%%

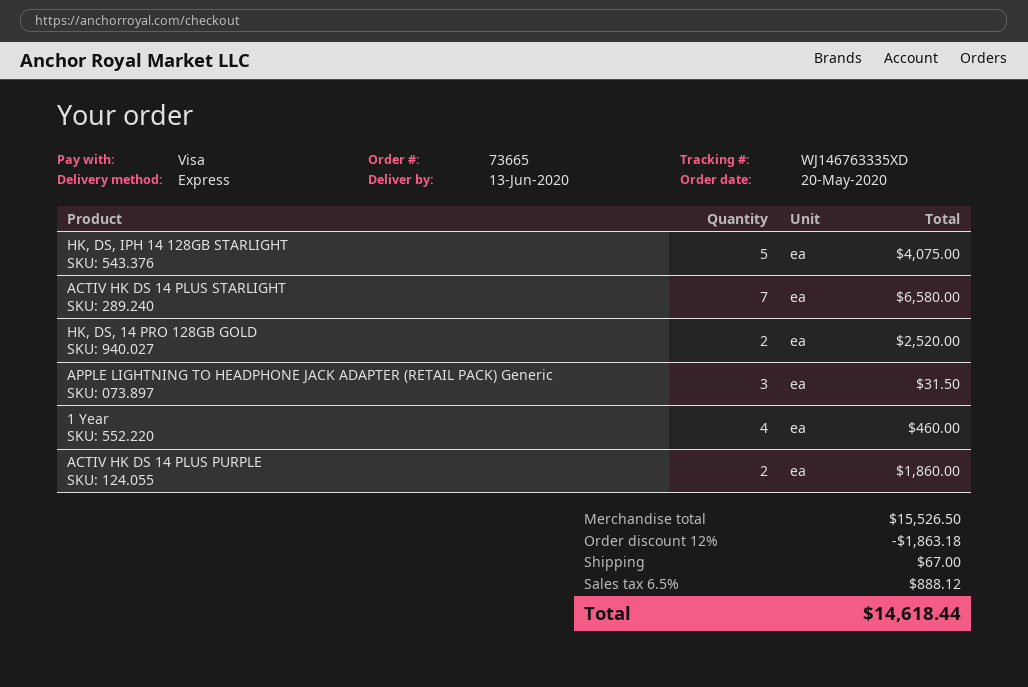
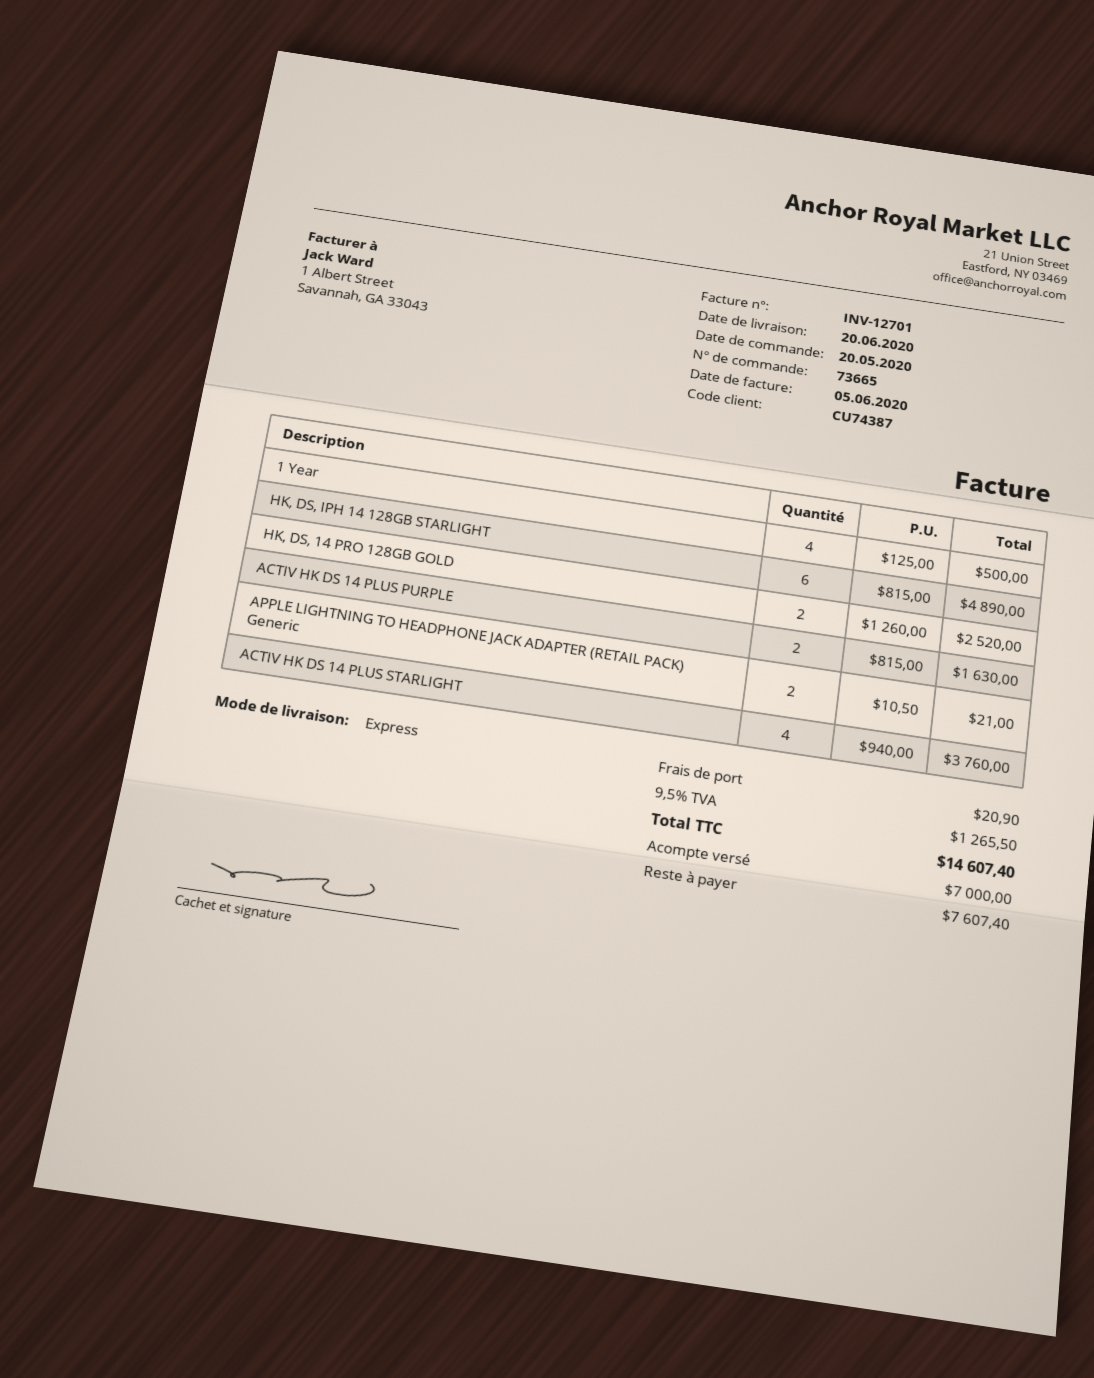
delivery date: 2020-06-13 -> 2020-06-20
HK, DS, IPH 14 128GB STARLIGHT: 5 for 4075.00 -> 6 for 4890.00
ACTIV HK DS 14 PLUS STARLIGHT: 7 for 6580.00 -> 4 for 3760.00
APPLE LIGHTNING TO HEADPHONE JACK ADAPTER (RETAIL PACK) Generic: 3 for 31.50 -> 2 for 21.00
1 Year: 4 for 460.00 -> 4 for 500.00
ACTIV HK DS 14 PLUS PURPLE: 2 for 1860.00 -> 2 for 1630.00
discount: 12% = 1863.18 -> none
shipping: 67.00 -> 20.90
tax: 6.5% = 888.12 -> 9.5% = 1265.50
total: 14618.44 -> 14607.40

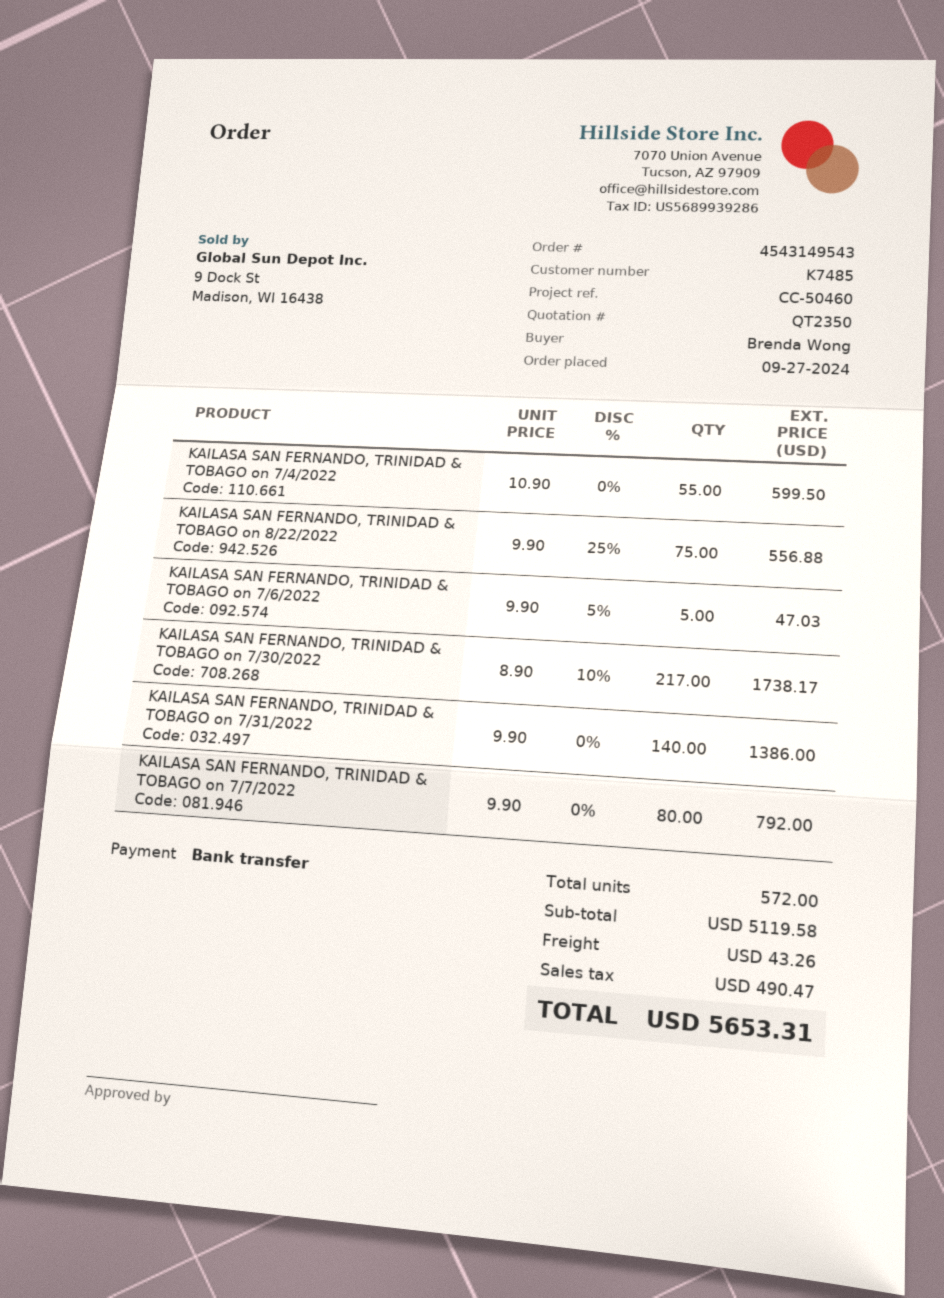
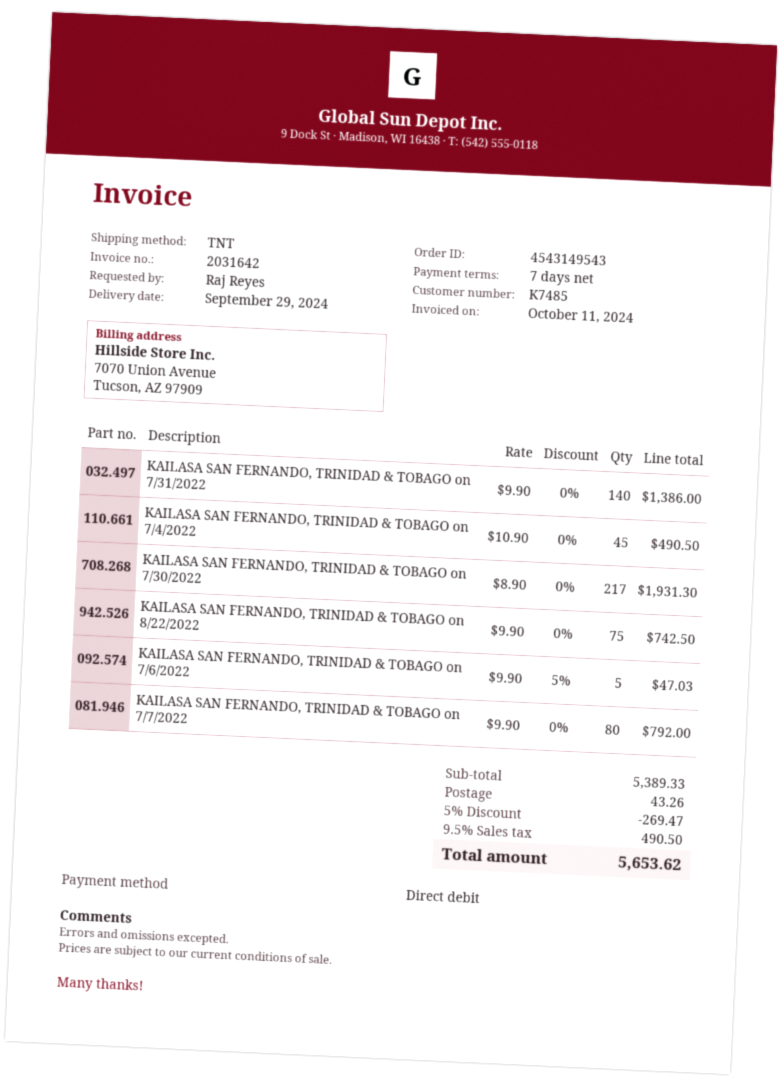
ordered by: Brenda Wong -> Raj Reyes
payment method: bank transfer -> direct debit
KAILASA SAN FERNANDO, TRINIDAD & TOBAGO on 7/4/2022: 55 x 10.90 = 599.50 -> 45 x 10.90 = 490.50
KAILASA SAN FERNANDO, TRINIDAD & TOBAGO on 8/22/2022: 75 x 9.90 - 25% = 556.88 -> 75 x 9.90 = 742.50
KAILASA SAN FERNANDO, TRINIDAD & TOBAGO on 7/30/2022: 217 x 8.90 - 10% = 1738.17 -> 217 x 8.90 = 1931.30
subtotal: 5119.58 -> 5389.33
discount: none -> 5% = 269.47
tax: 490.47 -> 490.50
total: 5653.31 -> 5653.62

%%

▶ [EXERCISE REQUIREMENTS]
An exact restatement of the entries above is needed; no picture may appear in it.

▶ [ANSWER SPACE]
delivery date: 2020-06-13 -> 2020-06-20
HK, DS, IPH 14 128GB STARLIGHT: 5 for 4075.00 -> 6 for 4890.00
ACTIV HK DS 14 PLUS STARLIGHT: 7 for 6580.00 -> 4 for 3760.00
APPLE LIGHTNING TO HEADPHONE JACK ADAPTER (RETAIL PACK) Generic: 3 for 31.50 -> 2 for 21.00
1 Year: 4 for 460.00 -> 4 for 500.00
ACTIV HK DS 14 PLUS PURPLE: 2 for 1860.00 -> 2 for 1630.00
discount: 12% = 1863.18 -> none
shipping: 67.00 -> 20.90
tax: 6.5% = 888.12 -> 9.5% = 1265.50
total: 14618.44 -> 14607.40

ordered by: Brenda Wong -> Raj Reyes
payment method: bank transfer -> direct debit
KAILASA SAN FERNANDO, TRINIDAD & TOBAGO on 7/4/2022: 55 x 10.90 = 599.50 -> 45 x 10.90 = 490.50
KAILASA SAN FERNANDO, TRINIDAD & TOBAGO on 8/22/2022: 75 x 9.90 - 25% = 556.88 -> 75 x 9.90 = 742.50
KAILASA SAN FERNANDO, TRINIDAD & TOBAGO on 7/30/2022: 217 x 8.90 - 10% = 1738.17 -> 217 x 8.90 = 1931.30
subtotal: 5119.58 -> 5389.33
discount: none -> 5% = 269.47
tax: 490.47 -> 490.50
total: 5653.31 -> 5653.62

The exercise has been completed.